If you follow tech blogs, the name BlueStacks has got to sound familiar to you as the famous Android emulator that lets you run Android apps on PCs and Macs without requiring to install the complete Android operating system in a virtual environment. In fact it has become so popular that the company behind it is reportedly in talks with several computer manufacturers to bundle BlueStacks Player with their notebooks and desktops. Back in 2011, we posted our detailed review of the app highlighting its impressive design and features. Being touted to be ‘Optimized for Surface Pro’, this Android emulator has now finally arrived to Windows 8 (sorry RT folks, no Modern UI flavor yet), and works like an absolute charm on Windows 8 PCs, notebooks and ultrabooks alike. Lets take a deeper look inside and see what changes the company has brought to the table in this Windows 8-only variant.

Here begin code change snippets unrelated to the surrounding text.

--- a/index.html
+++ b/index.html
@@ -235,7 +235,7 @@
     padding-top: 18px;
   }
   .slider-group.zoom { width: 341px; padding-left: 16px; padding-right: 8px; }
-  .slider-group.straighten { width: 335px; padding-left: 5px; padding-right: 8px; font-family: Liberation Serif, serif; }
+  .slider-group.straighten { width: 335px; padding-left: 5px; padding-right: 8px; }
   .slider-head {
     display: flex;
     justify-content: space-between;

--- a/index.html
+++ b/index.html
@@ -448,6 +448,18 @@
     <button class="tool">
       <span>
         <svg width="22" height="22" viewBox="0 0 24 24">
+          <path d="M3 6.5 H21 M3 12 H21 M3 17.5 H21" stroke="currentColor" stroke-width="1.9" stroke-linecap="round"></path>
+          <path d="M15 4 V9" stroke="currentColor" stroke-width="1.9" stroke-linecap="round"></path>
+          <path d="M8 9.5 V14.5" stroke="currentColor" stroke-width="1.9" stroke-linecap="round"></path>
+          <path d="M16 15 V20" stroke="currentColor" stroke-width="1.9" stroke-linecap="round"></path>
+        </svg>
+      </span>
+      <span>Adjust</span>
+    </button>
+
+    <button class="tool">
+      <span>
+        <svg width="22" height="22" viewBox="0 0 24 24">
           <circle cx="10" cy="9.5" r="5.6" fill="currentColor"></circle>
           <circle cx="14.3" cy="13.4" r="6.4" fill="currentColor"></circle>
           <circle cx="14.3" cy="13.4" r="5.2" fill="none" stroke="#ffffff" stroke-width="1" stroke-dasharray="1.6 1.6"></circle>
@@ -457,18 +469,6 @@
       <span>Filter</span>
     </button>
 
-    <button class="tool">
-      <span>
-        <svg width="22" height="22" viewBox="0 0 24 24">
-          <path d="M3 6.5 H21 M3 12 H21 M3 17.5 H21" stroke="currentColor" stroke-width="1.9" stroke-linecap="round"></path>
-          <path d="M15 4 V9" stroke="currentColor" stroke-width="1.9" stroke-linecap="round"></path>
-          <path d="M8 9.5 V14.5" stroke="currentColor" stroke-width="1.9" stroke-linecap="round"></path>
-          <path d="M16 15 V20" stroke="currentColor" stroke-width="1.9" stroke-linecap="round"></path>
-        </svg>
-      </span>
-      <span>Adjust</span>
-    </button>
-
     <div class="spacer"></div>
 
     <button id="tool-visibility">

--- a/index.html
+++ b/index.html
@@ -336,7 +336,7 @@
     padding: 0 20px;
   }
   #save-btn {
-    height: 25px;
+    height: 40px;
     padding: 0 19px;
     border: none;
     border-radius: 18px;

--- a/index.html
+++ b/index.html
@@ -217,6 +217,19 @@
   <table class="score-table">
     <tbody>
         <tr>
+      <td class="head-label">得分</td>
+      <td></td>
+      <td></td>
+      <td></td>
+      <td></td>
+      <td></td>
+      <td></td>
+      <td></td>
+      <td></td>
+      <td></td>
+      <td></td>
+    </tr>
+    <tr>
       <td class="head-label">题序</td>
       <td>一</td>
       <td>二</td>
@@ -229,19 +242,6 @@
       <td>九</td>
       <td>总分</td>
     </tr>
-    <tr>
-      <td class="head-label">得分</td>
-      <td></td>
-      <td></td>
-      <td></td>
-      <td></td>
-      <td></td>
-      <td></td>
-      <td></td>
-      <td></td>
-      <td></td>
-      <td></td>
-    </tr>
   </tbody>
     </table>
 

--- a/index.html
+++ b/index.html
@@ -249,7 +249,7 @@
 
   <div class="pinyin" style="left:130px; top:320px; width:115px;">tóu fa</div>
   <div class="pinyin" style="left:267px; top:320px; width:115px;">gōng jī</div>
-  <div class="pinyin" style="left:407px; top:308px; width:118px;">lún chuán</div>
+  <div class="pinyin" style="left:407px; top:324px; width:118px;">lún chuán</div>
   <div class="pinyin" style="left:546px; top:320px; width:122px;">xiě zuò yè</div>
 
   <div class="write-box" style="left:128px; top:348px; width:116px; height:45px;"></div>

BlueStacks for Windows 8 supports an elegant interface and runs in full screen mode by default. The application is also fully optimized for the 1920 x 1080 HD display of Surface Pro, though I noticed several jagged-edges among various elements of the app on my Windows 8 PC. The emulator also creates a Start Screen tile when installed. While in full screen mode, the application disables Windows 8 Charms Bar, and instead adds a navigation box on the bottom-right when you hit the hot corner to evoke the Charms Bar. This navigation Charm contains Android-specific buttons for Back, Settings, Apps, Exit, Share, etc. You can also access various featured apps that seem to be popular on Google Play Store. The navigation bar at the top lets you switch between app categories including games, messaging, music, social and more, along with a custom Top 25 Apps list for a jump start.

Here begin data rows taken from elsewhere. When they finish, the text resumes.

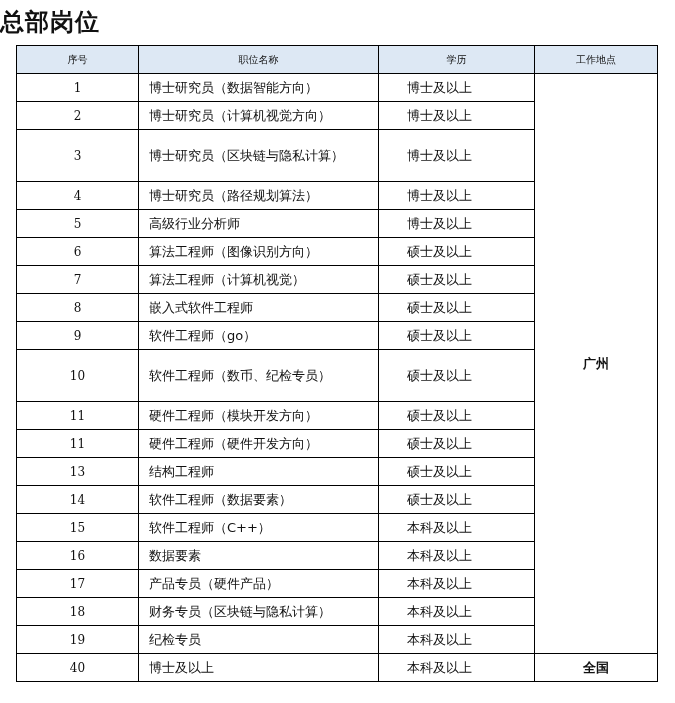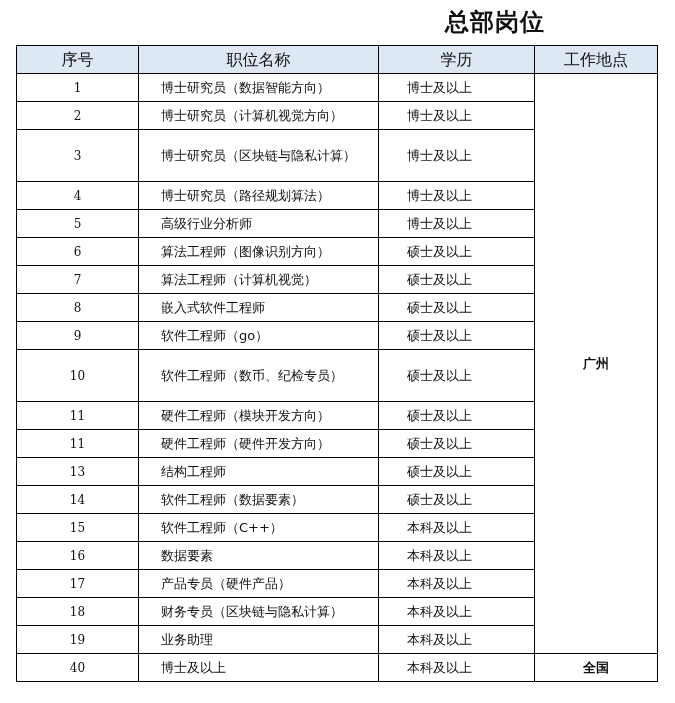--- a/index.html
+++ b/index.html
@@ -5,7 +5,7 @@
   html, body { margin: 0; padding: 0; background: #ffffff; }
   body { width: 675px; height: 703px; position: relative; overflow: hidden;
          font-family: "DejaVu Sans", "Liberation Sans", sans-serif; color: #111; }
-  .title { position: absolute; left: 0; top: 4px; width: 545px; text-align: right;
+  .title { position: absolute; left: 0; top: 4px; width: 545px; text-align: left;
            font-family: "DejaVu Serif", "Liberation Serif", serif; font-size: 24px;
            font-weight: bold; letter-spacing: 1px; line-height: 36px; }
   table { position: absolute; left: 16px; top: 45px; border-collapse: collapse;

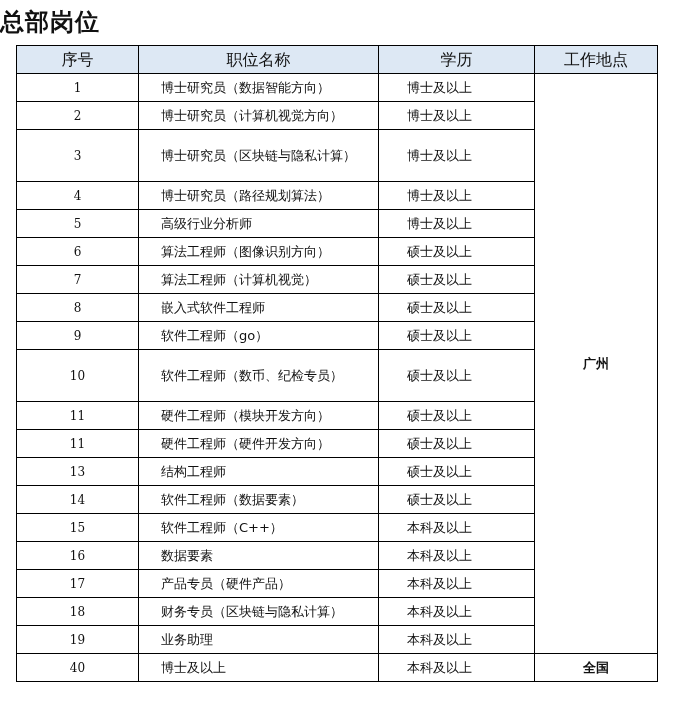--- a/index.html
+++ b/index.html
@@ -11,7 +11,7 @@
   table { position: absolute; left: 16px; top: 45px; border-collapse: collapse;
           table-layout: fixed; width: 641px; font-size: 13px; }
   td, th { border: 1.3px solid #000; padding: 0; line-height: 20px; }
-  th { background: #dde8f4; font-weight: normal; height: 27px; font-size: 16px; }
+  th { background: #dde8f4; font-weight: normal; height: 27px; font-size: 10px; }
   td { height: 27px; }
   td.tall { height: 51px; }
   .c-num { text-align: center; font-family: "DejaVu Serif", "Liberation Serif", serif; font-size: 12px; }

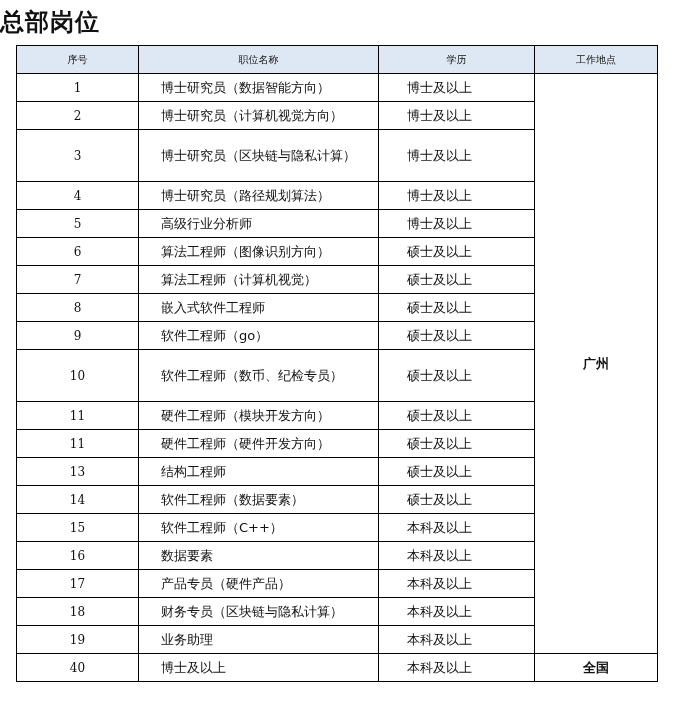--- a/index.html
+++ b/index.html
@@ -15,7 +15,7 @@
   td { height: 27px; }
   td.tall { height: 51px; }
   .c-num { text-align: center; font-family: "DejaVu Serif", "Liberation Serif", serif; font-size: 12px; }
-  .c-name { text-align: left; padding-left: 22px; padding-right: 6px; }
+  .c-name { text-align: left; padding-left: 10px; padding-right: 6px; }
   .c-edu { text-align: left; padding-left: 28px; }
   .c-loc { text-align: center; font-weight: bold; }
 </style>

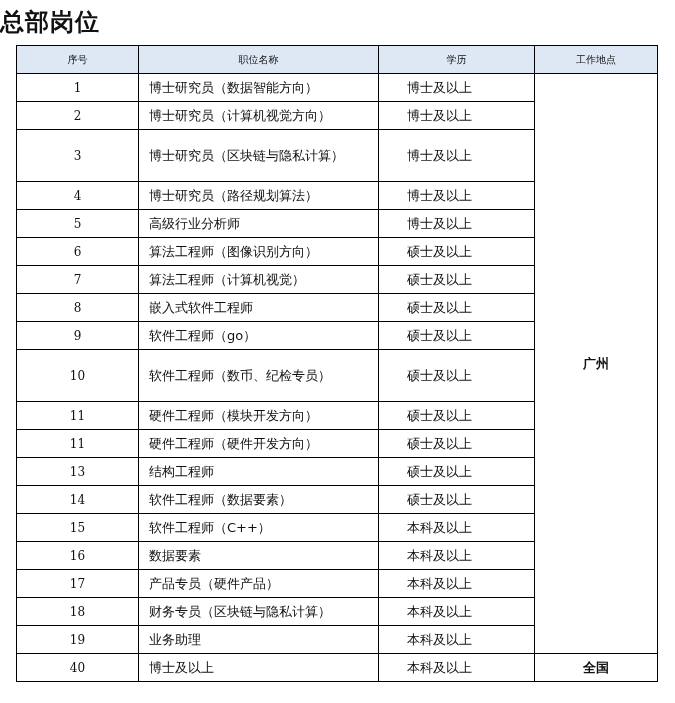--- a/index.html
+++ b/index.html
@@ -133,7 +133,7 @@
     </tr>
     <tr>
       <td class="c-num">19</td>
-      <td class="c-name">业务助理</td>
+      <td class="c-name">纪检专员</td>
       <td class="c-edu">本科及以上</td>
     </tr>
     <tr>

Downloading and installing an app is fairly simple, though you’ll need a Google Account to get many of the apps. You can still download a few of them without a Google account though. If you don’t already have a Google account, you can easily create a new one from the Settings window. Speaking of the settings window, it also lets you customize other aspects of BlueStacks, such as keyboard settings, language, date and time, contacts, sound and so on. Another interesting aspect of BlueStack is its ability to let you sync your Android device with the tool to transfer your apps, messages and contacts to BlueStack via Cloud Connect. For that however, you must have a BlueStacks account.
Apps are downloaded almost instantaneously. The progress bar gives you an idea about the ETA of the app and its size.
BlueStacks also boasts a handy search feature to find an app that’s not listed on the main page. Simply type the app name and hit enter, and BlueStacks will display all the matching results for the keyword.
You can also browse Google Play Store, which becomes available when you sign in with your Google account. Play Store works exactly the way it does on any Android device, allowing you to browse thousands of Android games and apps.
Apart from the main screen, you can install apps from within Google Play Store as well. Just hit Install from the top-right corner of the UI, and wait for download to finish.
All the installed apps can be managed under the My Apps section. You can run an app by clicking on it. Likewise, clicking and holding on an app’s icon lets you uninstall it.
Even though the apps run just fine, I noticed a slight jittering issue and low frame rate for various apps I tried during testing. Nevertheless, this issue primarily applies to games and other similar apps that require high-speed graphic rendering.
To sum it up, BlueStacks for Windows 8 is perhaps the most interesting application to hit the OS so far. It’s a significant boost to the otherwise lukewarm offerings of Windows Store. BlueStacks works on all variants of Windows 8, but not on Windows RT. Testing was carried out on Windows 8 Pro 64-bit.